As restaurant owners tighten their belt among declining sales linked to Coronavirus closures, here are fifteen things you can do immediately to extract savings from the expense lines on your profit and loss statement. While a single idea may not turn up a lot of free cash, the combination of several can result in keeping precious funds on hand while we get through this short-lived crisis.
- If you have an SBA loan, contact your lender and ask for a deferral. SBA loan payments can be placed on hold for up to 90 days even if the bank has sold the loan. If they retained the loan in house, you could ask for six months.
- Cancel all recurring bills. This will force you to examine each line item carefully and not just have them auto deducted from your credit card or bank account. This is actually a very good process to re-evaluate everything subscription based or auto deducted. Too many items hit the books on a recurring basis that are not adding value to your business. You may discover charges for programs you no longer use.
- File an insurance claim for business interruption even if you are being told your policy does not cover “Pandemic” or “Civil Acts.” There are rumblings that some state legislatures who primarily control insurance at the state level may act on this issue. Filing now preserves your claim when and if the dust settles in a positive way on this.

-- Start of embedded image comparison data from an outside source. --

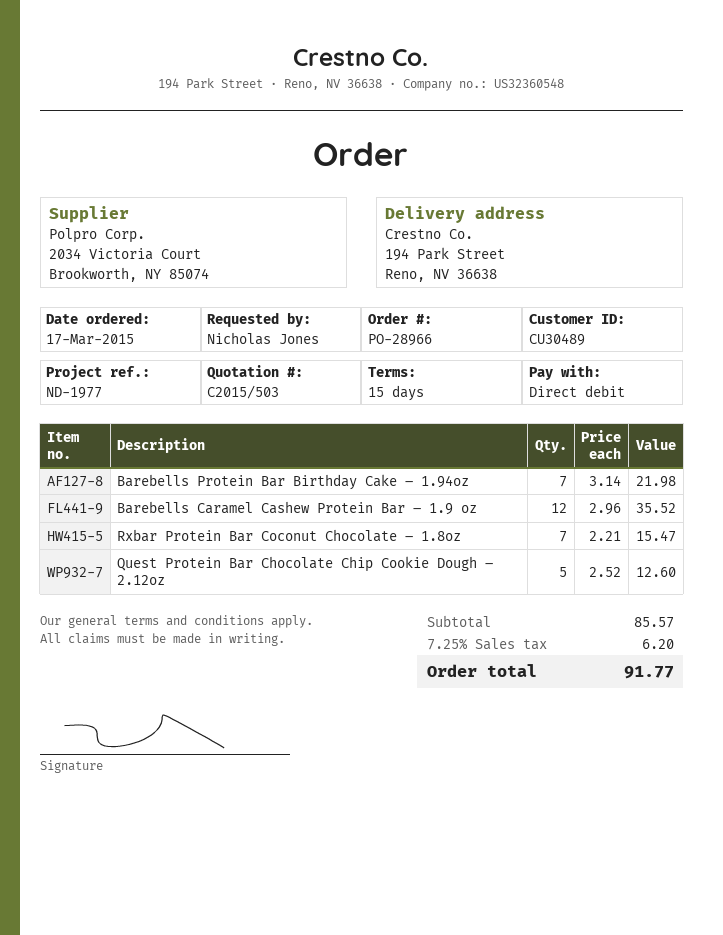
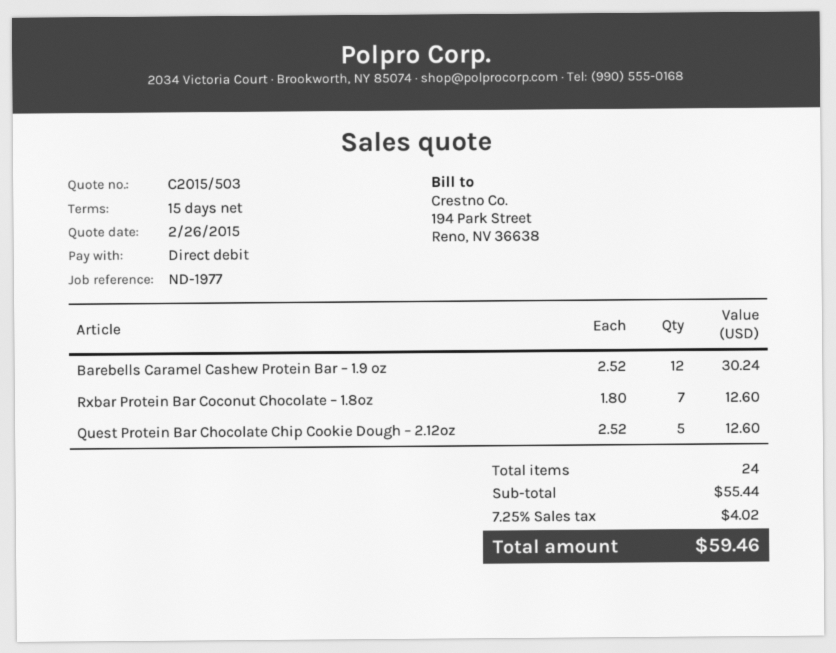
Barebells Protein Bar Birthday Cake – 1.94oz: 7 x 3.14 = 21.98 -> none
Barebells Caramel Cashew Protein Bar – 1.9 oz: 12 x 2.96 = 35.52 -> 12 x 2.52 = 30.24
Rxbar Protein Bar Coconut Chocolate – 1.8oz: 7 x 2.21 = 15.47 -> 7 x 1.80 = 12.60
subtotal: 85.57 -> 55.44
tax: 7.25% = 6.20 -> 7.25% = 4.02
total: 91.77 -> 59.46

- Check your HVAC settings for the entire store and dining room. With little to no traffic, you should be able to move the temperatures up to save money. Make sure this doesn’t impact your kitchen system however if you’re still doing carry out and delivery.
- Cut trash service and any other recurring expenses like window cleaning, lawn service, security, or outside cleaning services if you aren’t open or are operating on a limited basis.
- Temporarily cancel liquor insurance policies if you are unable to serve. Insurance agents are telling us you can just start it up again when you start to pour but check your local licensing requirements.
- Cut back or cancel linen delivery, floor mats and kitchen cloths while you’re closed or downsized in operating hours.
- Cut back on CO2 deliveries or anything else that scales up or down. Make sure any recurring deliveries are stopped until they are needed.
- Public utilities are subsidized by the government. Ask if they can defer payments on utilities in the wake of the crisis. It is government action shutting you down. Ask them to wait on their money.
- Most major credit card companies are allowing clients to skip their March payments. This includes Citibank, Capital One and American Express. Check with your provider to see if this is available for you.
- Ask your landlord for a rent deferral. If you need help with this, contact the restaurant brokers at We Sell Restaurants. We are working with any restaurant owner free of charge to assist with this.
- Ask your food vendor to increase the term on payments.
- Limit your menu for the short term and adopt the McDonald’s model with fewer items. Carefully understand the food costs associated with each service item.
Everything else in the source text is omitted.